Distribution of glycosidic linkages in bacterial and archaean carbohydrates and derivatives. The area of the circles corresponds to the occurrence of a given linkage per structure. The anomericity and position of the bond is color-coded. “Exo” means all positions above 4, assuming a linkage to an exocyclic tail. The acceptors d-Man-ol and d-GlcN-ol are probably analytical artifacts. Amino sugars include both N-acetylated and non-N-acetylated occurrences. ?-Gro (acceptor) stands for a residue of glycerol with an unknown absolute configuration (or unknown substitution position (1 or 3) in the case of d-glycerol); the data for d-Gro are not cumulated in this row (it occupies the 25th row in the sorted acceptor list). The circle centers are slightly shifted to avoid overlaps. See Supplementary Table S9 for the source data (the larger figure with 15 donor/acceptor residues is also provided).

Fig. 10

Distribution of glycosidic linkages in protistal carbohydrates and derivatives. The area of the circles corresponds to the occurrence of a given linkage per structure.

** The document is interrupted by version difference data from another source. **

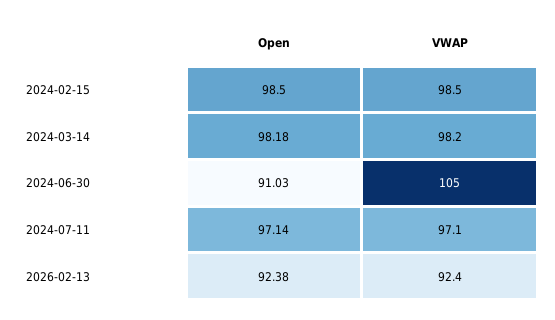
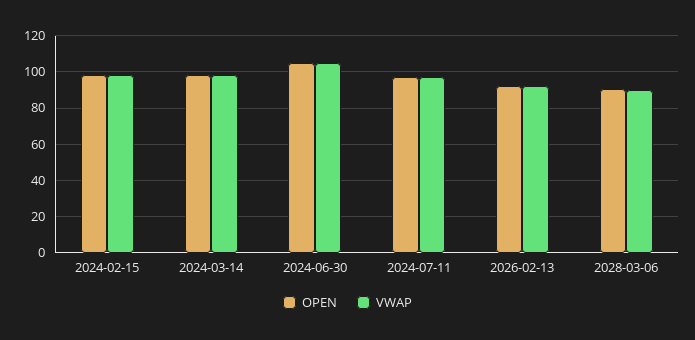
Open, 2024-06-30: 91.03 -> 105
Open, 2028-03-06: none -> 90
VWAP, 2028-03-06: none -> 90

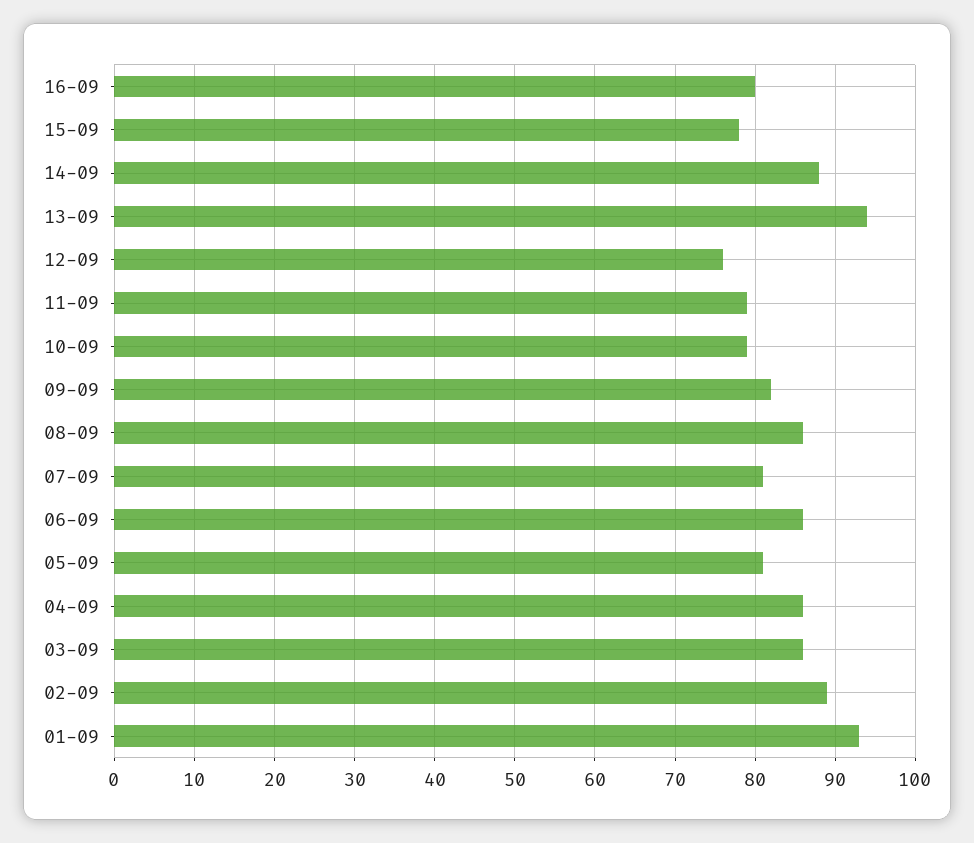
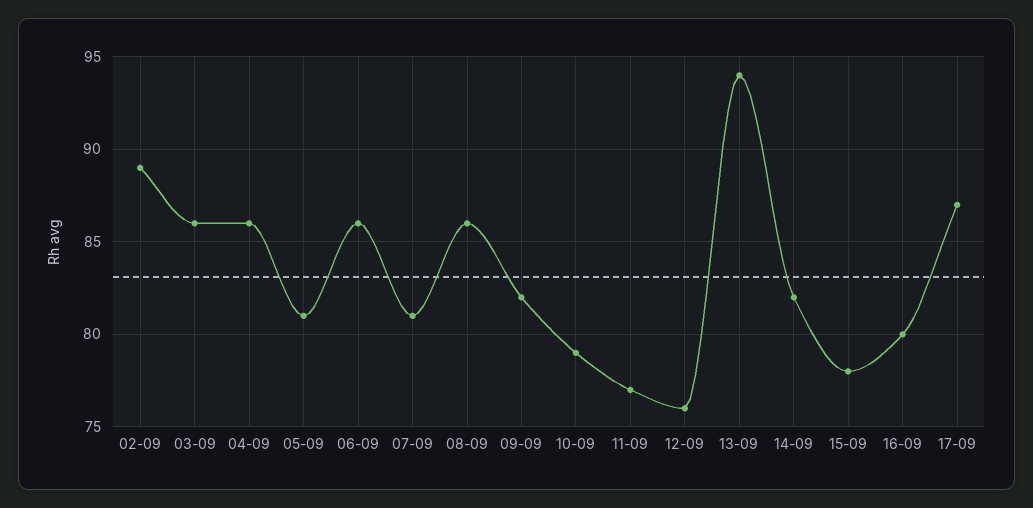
14-09: 88 -> 82
11-09: 79 -> 77
01-09: 93 -> none
17-09: none -> 87

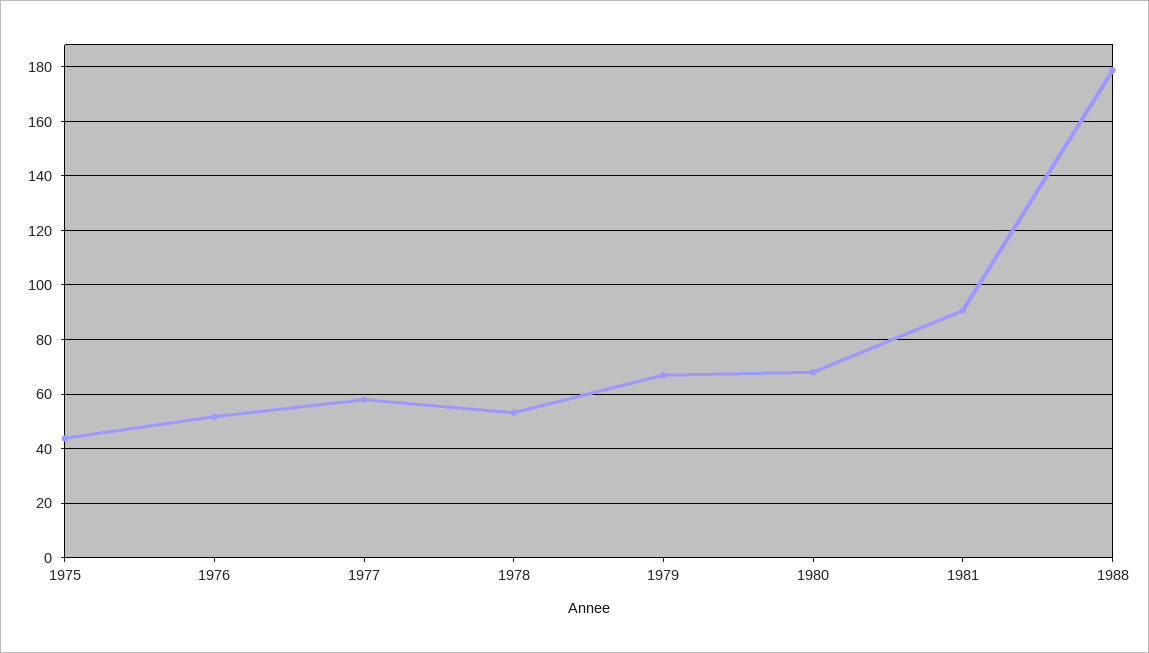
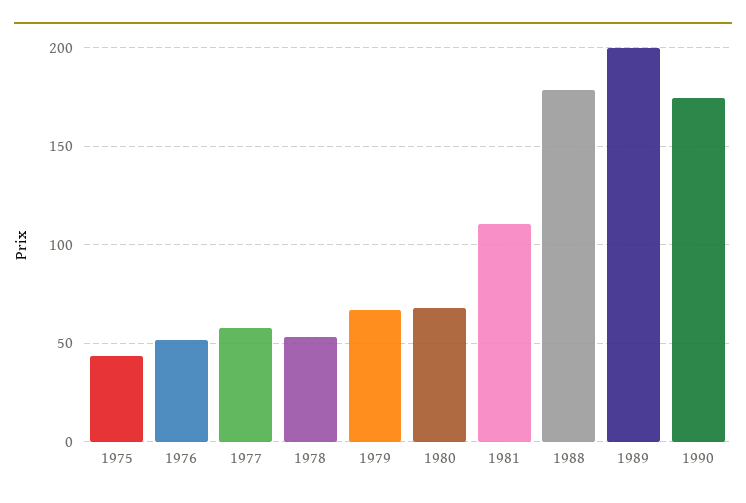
1981: 90 -> 110
1989: none -> 200
1990: none -> 175

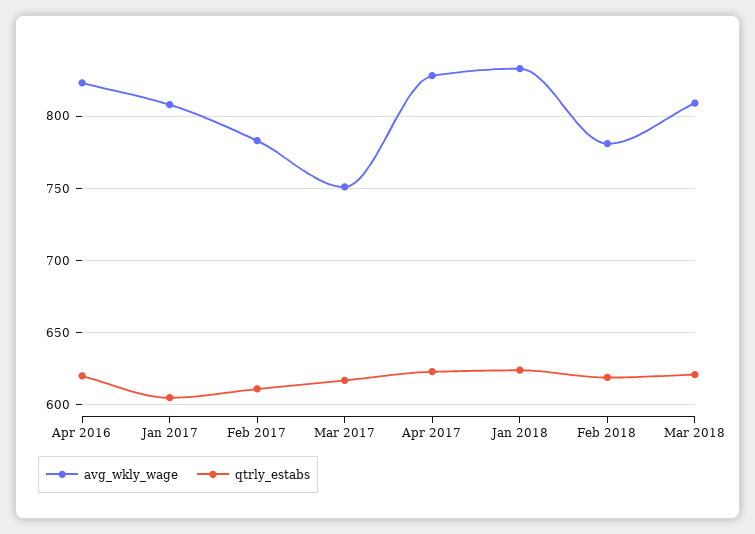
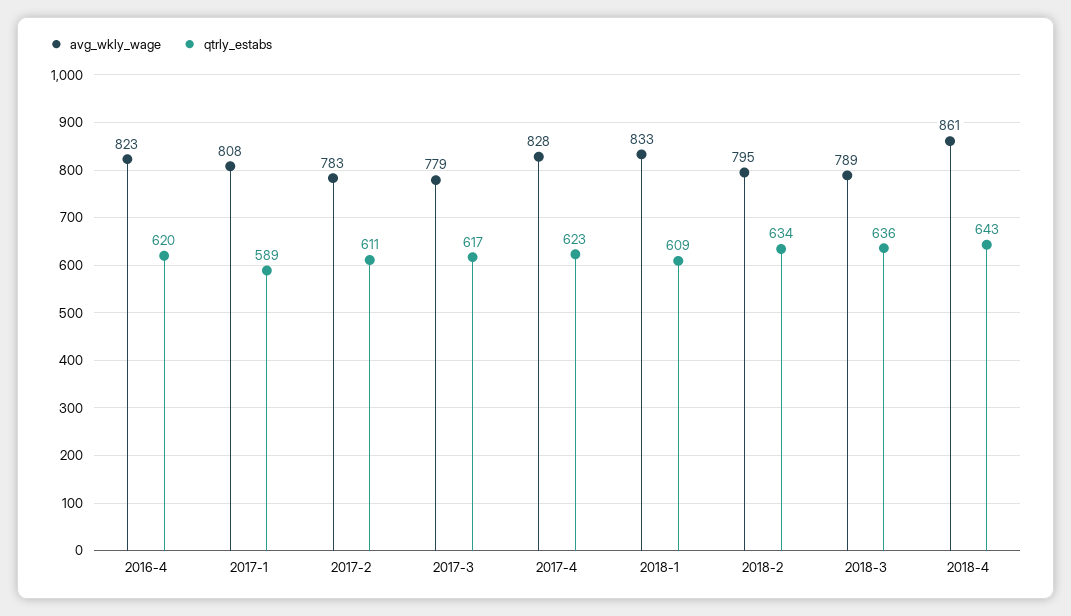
qtrly_estabs, Jan 2017: 605 -> 589
avg_wkly_wage, Mar 2017: 750 -> 779
qtrly_estabs, Jan 2018: 625 -> 609
avg_wkly_wage, Feb 2018: 780 -> 795
qtrly_estabs, Feb 2018: 620 -> 634
avg_wkly_wage, Mar 2018: 810 -> 789
qtrly_estabs, Mar 2018: 620 -> 636
avg_wkly_wage, 2018-4: none -> 861
qtrly_estabs, 2018-4: none -> 643

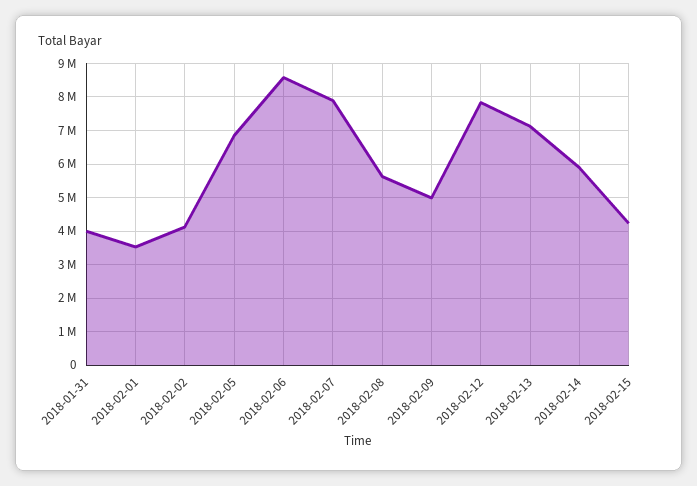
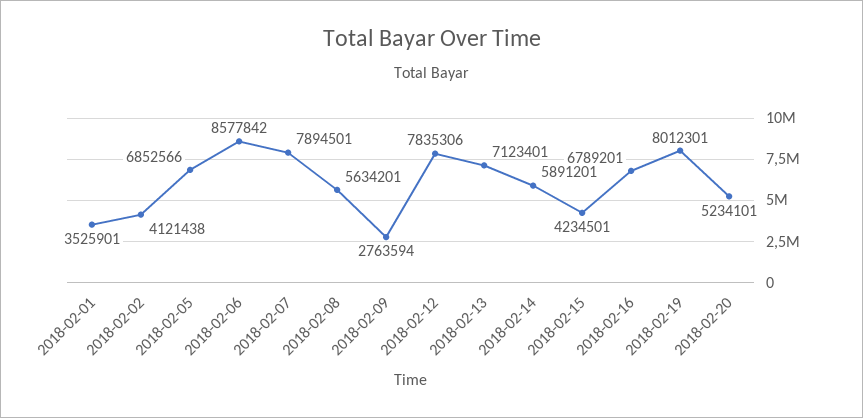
2018-01-31: 4000000 -> none
2018-02-09: 5000000 -> 2763594
2018-02-16: none -> 6789201
2018-02-19: none -> 8012301
2018-02-20: none -> 5234101

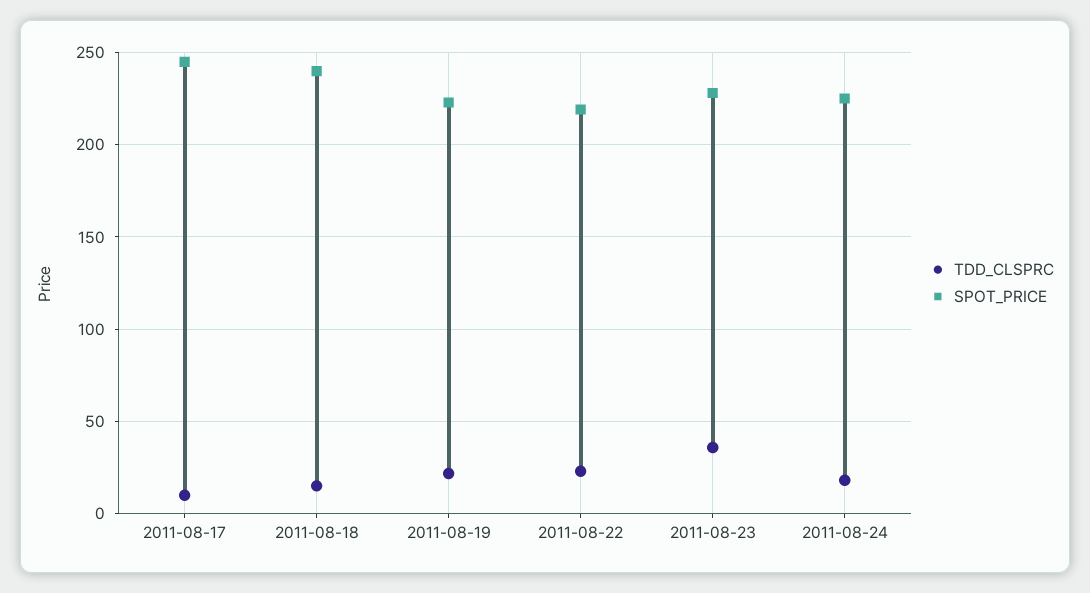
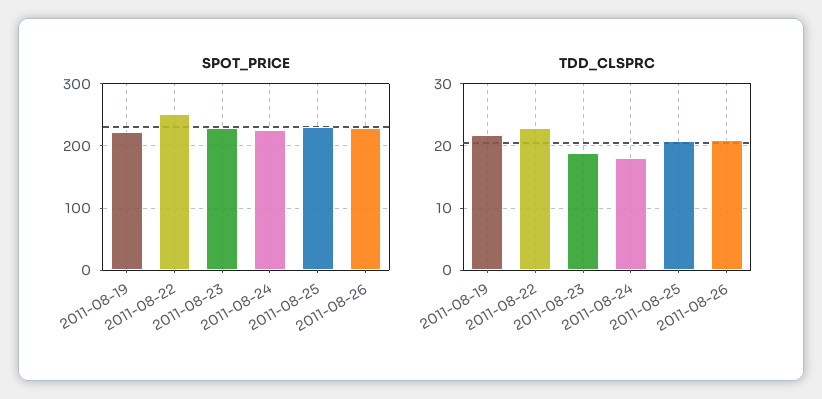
TDD_CLSPRC, 2011-08-17: 10 -> none
SPOT_PRICE, 2011-08-17: 245 -> none
TDD_CLSPRC, 2011-08-18: 15 -> none
SPOT_PRICE, 2011-08-18: 240 -> none
SPOT_PRICE, 2011-08-22: 220 -> 250
TDD_CLSPRC, 2011-08-23: 35 -> 19
SPOT_PRICE, 2011-08-25: none -> 230
SPOT_PRICE, 2011-08-26: none -> 230
TDD_CLSPRC, 2011-08-25: none -> 21
TDD_CLSPRC, 2011-08-26: none -> 21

The anomericity and position of the bond is color-coded. “Exo” means all positions above 4, assuming a linkage to an exocyclic tail. Amino sugars include both N-acetylated and non-N-acetylated occurrencies. The acceptor d-GlcN-ol is probably an analytical artifact. The circle centers are slightly shifted to avoid overlaps. See Supplementary Table S10 for the source data.

Fig. 11

Distribution of structure sizes. The x-axis shows the number of residues per structure. Oligomers and regular repeating units are shown separately in the top and bottom plots, respectively (as oligo and poly). Logarithmic scales are used for better presentation. All residues are counted, including monovalent modifications. See Supplementary Table S11 for the source data.

Fig. 12

Distribution of structure sizes. The x-axis shows the number of monosaccharides and alditols per structure. Oligomers and repeating units are shown separately in the top and bottom plots, respectively (as oligo and poly). Logarithmic scales are used for better presentation. See Supplementary Table S12 for the source data.

Fig. 13

Distribution of antennarity (branching degree) in carbohydrate structures of fungi, prokaryotes and protista (including unicellular algae). See Supplementary Table S13 for the source data.

Fig. 14

Net charge distribution in carbohydrate structures of fungi (A), prokaryotes (B) and protista (including unicellular algae) (C). Every bar corresponds to a range of net charges with a width of 0.2, including the lower (left) limit and excluding the upper (right) limit. Diamonds indicate the part of neutral structures in a given domain. See Supplementary Table S14 for the source data.